The northern Alps are in the midst of a wild week of weather. Monday, wind gusts reaching well in excess of 100mph across exposed parts of the Alps. The day started very mild, with rain to 2300m in the north-western Alps before colder air brought the snowline down to around 1300m at night. Tuesday, the wind remained strong, and there was widespread snow fall. Heavy in places like Tignes and Val Thorens.

Wednesday will see some residual showers or flurries across the eastern Austrian Alps, otherwise most other regions will be drier with some sunshine here and there.

Thursday will then see the next storm approach the Alps from the north-west, bringing further snow but also some low level rain for the northern French, Swiss and western Austrian Alps later in the day. Once again the snow will eventually settle down to 1000m, with 10-20cm the norm.

Of course, this is good news for piste-skiers in France, Switzerland and Austria in the run-up to February half-term, which kicks off on Saturday. Off-piste, however, conditions are going to be very variable, thanks to the spells of rain that preceded the current dump, as well as the sometimes storm-force winds that are scouring exposed slopes.

Expect the avalanche risk to be considerable for a time, too. Local avalanche-warning services are reporting layers of poorly-bonded wind-packed snow in the back-country.

The outlook, by the way, is for a big change on Friday. It’s expected that skies will clear, winds drop, and temperatures jump. That sounds lovely, but with the daytime freezing point at 2800m, it does also mean that the fresh snow will start to melt on lower slopes, and then refreeze overnight. 

As for snow conditions in the Alps, they generally remain good at altitude, where the wind has not made skiing impossible in places over the last day or two.

However, thanks to the relentlessly mild weather, the situation has become more complicated lower down. This is particularly true below about 1200m in the north-western Alps (e.g. Morzine) where there is little natural snow right now, which is unusual for the middle of February.

This weekend the north-western Alps had to endure massive amounts of rain and unusually mild temperatures. The weather was generated by a warm front which dragged tropical air right across western Europe.  In some areas the rain/snow limit ascended above 2700m. Areas in the north-west where the heaviest precipitation was to be found were the French Alps; roughly north of Grenoble, the northern and western Swiss Alps. As a result of the downpours and the unusual temperatures the snow conditions have deteriorated fast. Even high-altitude ski resorts like Les Deux Alpes and Val Thorens were badly hit. At the same time, dry Foehn winds have resulted in extremely high early February values with locally 22°C in southern Switzerland.

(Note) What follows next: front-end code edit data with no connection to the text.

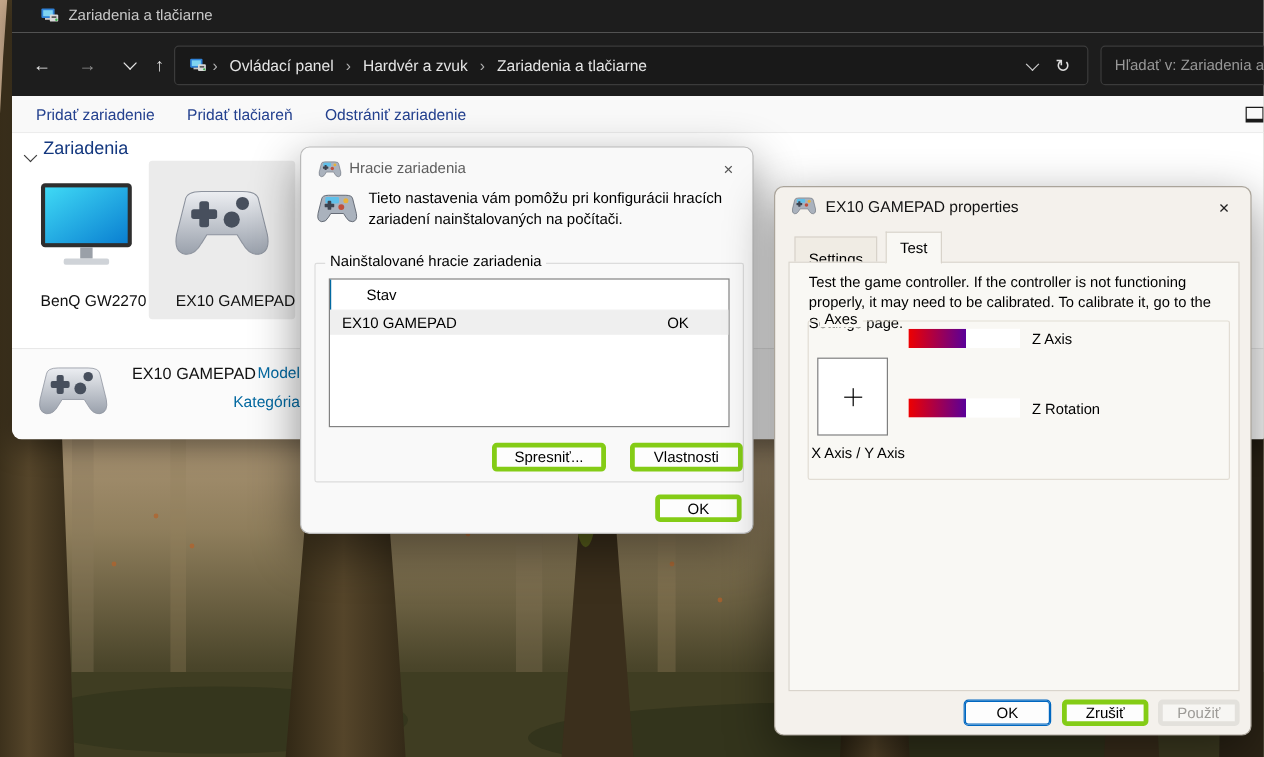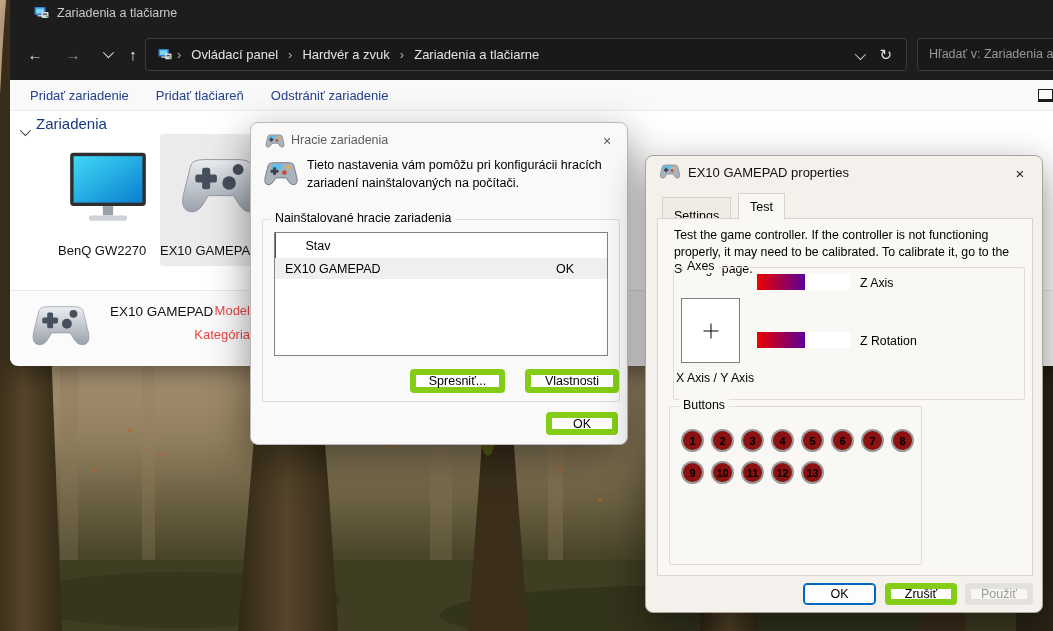--- a/index.html
+++ b/index.html
@@ -43,7 +43,7 @@
   #winbody{left:0;top:111px;right:0;height:179px;background:#fff;}
   #sectionrow .chevron{left:10px;top:11px;color:#3c3c3c;}
   #sectionrow .slabel{left:26px;top:4px;font-size:15px;color:var(--section-header,#14387f);}
-  .tile{text-align:left;margin-left:36px;}
+  .tile{text-align:right;}
   #tile-benq{left:12px;top:30px;width:100px;height:130px;}
   #tile-benq svg{position:absolute;left:7px;top:10px;}
   #tile-benq .tlabel{position:absolute;left:0;right:0;top:102px;font-size:13px;color:#111;}

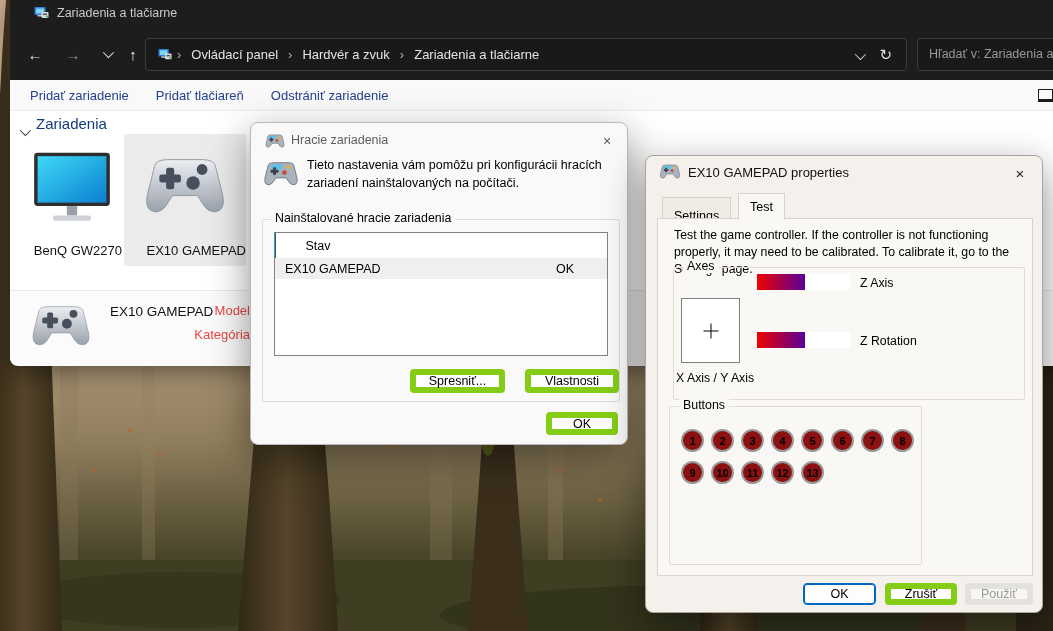--- a/index.html
+++ b/index.html
@@ -54,7 +54,7 @@
     border-radius:0 0 8px 8px;}
   #bottompanel svg{position:absolute;left:18px;top:13px;}
   #bottompanel .dname{left:100px;top:13px;font-size:13.5px;color:#111;}
-  #bottompanel .flabel{width:100px;text-align:right;font-size:13px;color:#ef4444;left:140px;}
+  #bottompanel .flabel{width:100px;text-align:right;font-size:13px;color:#0369a1;left:140px;}
   
   .dialog{border-radius:8px;box-shadow:0 14px 40px rgba(0,0,0,.45);box-sizing:border-box;}
   .xclose{font-size:14px;color:#555;width:20px;height:20px;display:flex;align-items:center;justify-content:center;}

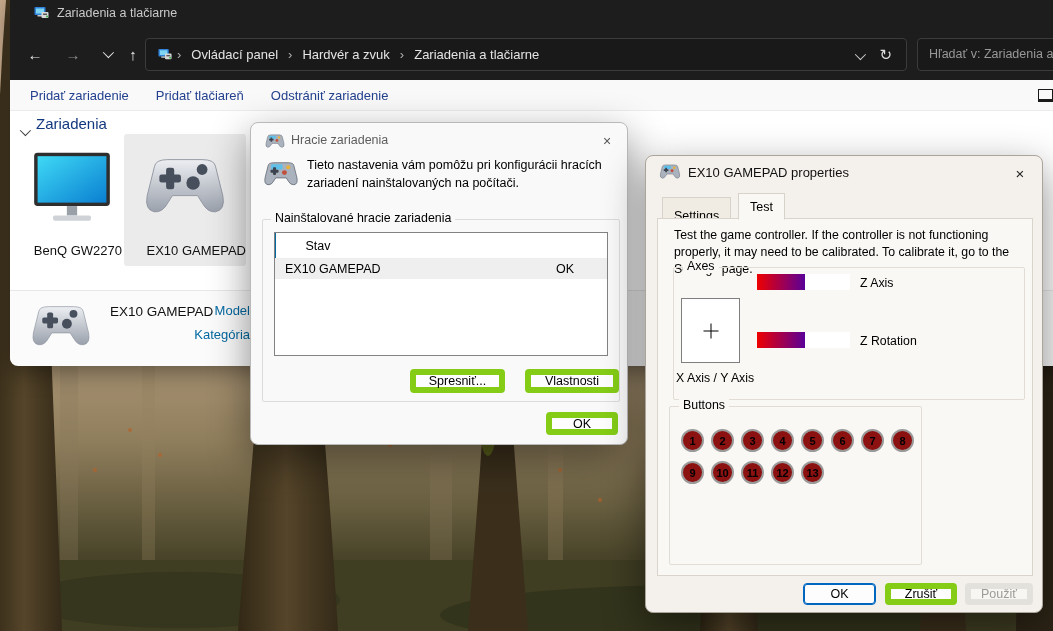--- a/index.html
+++ b/index.html
@@ -60,7 +60,7 @@
   .xclose{font-size:14px;color:#555;width:20px;height:20px;display:flex;align-items:center;justify-content:center;}
   .groupbox{border:1px solid #dcdcdc;border-radius:2px;}
   .grouplabel{position:absolute;top:-9px;font-size:12.4px;color:#000;padding:0 4px;white-space:nowrap;}
-  .btn{background:#fdfdfd;border:6px solid #84cc16;border-radius:4px;font-size:12.5px;color:#000;
+  .btn{background:#fdfdfd;border:4px solid #84cc16;border-radius:4px;font-size:12.5px;color:#000;
     display:flex;align-items:center;justify-content:center;box-sizing:border-box;}
   
   #gcdlg{left:250px;top:122px;width:378px;height:323px;background:#f9f9f9;border:1px solid #b9b9b9;}

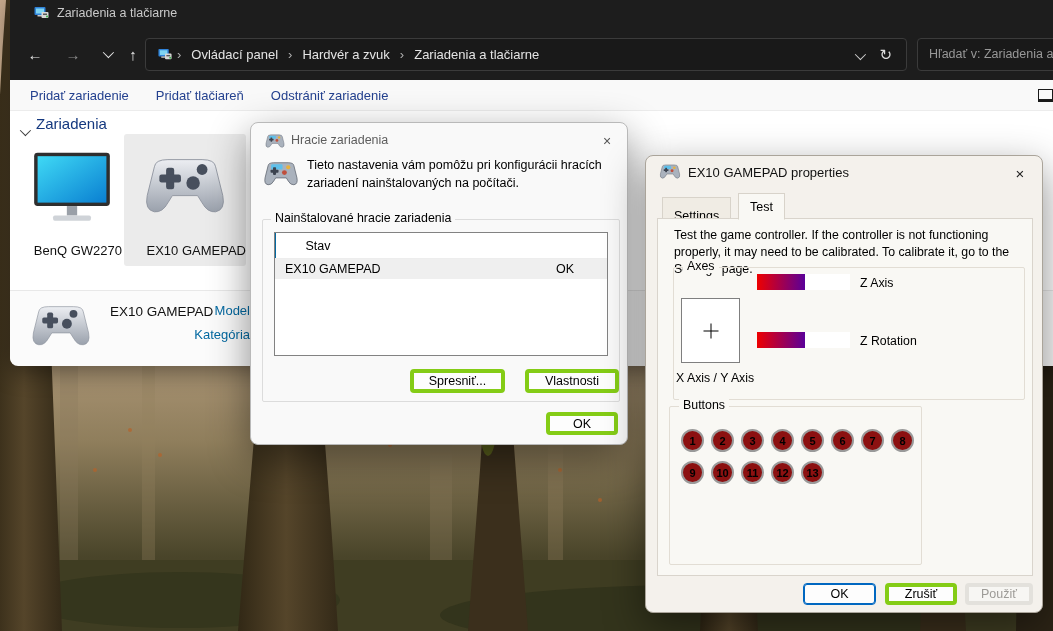--- a/index.html
+++ b/index.html
@@ -348,22 +348,6 @@
       <div id="lbl-zr" class="a">Z Rotation</div>
     </div>
 
-    <div id="btngroup" class="a groupbox">
-      <div class="grouplabel">Buttons</div>
-      <div class="padbtn" style="left:11px;top:22px">1</div>
-      <div class="padbtn" style="left:41px;top:22px">2</div>
-      <div class="padbtn" style="left:71px;top:22px">3</div>
-      <div class="padbtn" style="left:101px;top:22px">4</div>
-      <div class="padbtn" style="left:131px;top:22px">5</div>
-      <div class="padbtn" style="left:161px;top:22px">6</div>
-      <div class="padbtn" style="left:191px;top:22px">7</div>
-      <div class="padbtn" style="left:221px;top:22px">8</div>
-      <div class="padbtn" style="left:11px;top:54px">9</div>
-      <div class="padbtn" style="left:41px;top:54px">10</div>
-      <div class="padbtn" style="left:71px;top:54px">11</div>
-      <div class="padbtn" style="left:101px;top:54px">12</div>
-      <div class="padbtn" style="left:131px;top:54px">13</div>
-    </div>
 
   </div>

This Monday the heaviest of the precipitation has shifted towards Austria, with a rain/snow limit somewhere between around 2200m.

The good new is that the worst is now behind us. The precipitation front is moving away to the east Monday night, bringing snow above 1200-1400m. Late night, a new front with cold unstable polar air flows directly from the northern Atlantic to the Alps, producing snow showers to increasingly low levels (mostly in the northern Alps) as the day goes on.

The first snow is expected in the French Alps early Tuesday morning. The temperature will drop swift and sharply, causing the snowfall line to drop to 1200 meters tomorrow, and probably even into the valley on Tuesday night. By that time the accumulated fresh snow will be around 15-30cm above 1500m. Dozens of centimeters of snow are anticipated to pile up across the highest peaks of the range. Snow will have the best chance to accumulate in the higher elevations of the Alps across southeastern France, Switzerland, northern Italy and Austria. By Wednesday morning we can quite widely expect 20-50cm of new snow above 1500m, with a few centimetres to as low as 500m in places.

This northwestern stau is very much needed to counterbalance the huge damage that has been done -mainly in the French and Swiss Alps- by the heavy rainfall. The persistent precipitation, soggy snow and high winds may once again result in high avalanche risk and substantial lift closures in the northern Alps.

Flurries will continue to low levels across the eastern Alps for a while on Wednesday before all areas see a return to fine settled conditions by Thursday he sun will return in the French Alps on Wednesday. Then it’s time for a few days with Kaiserwetter!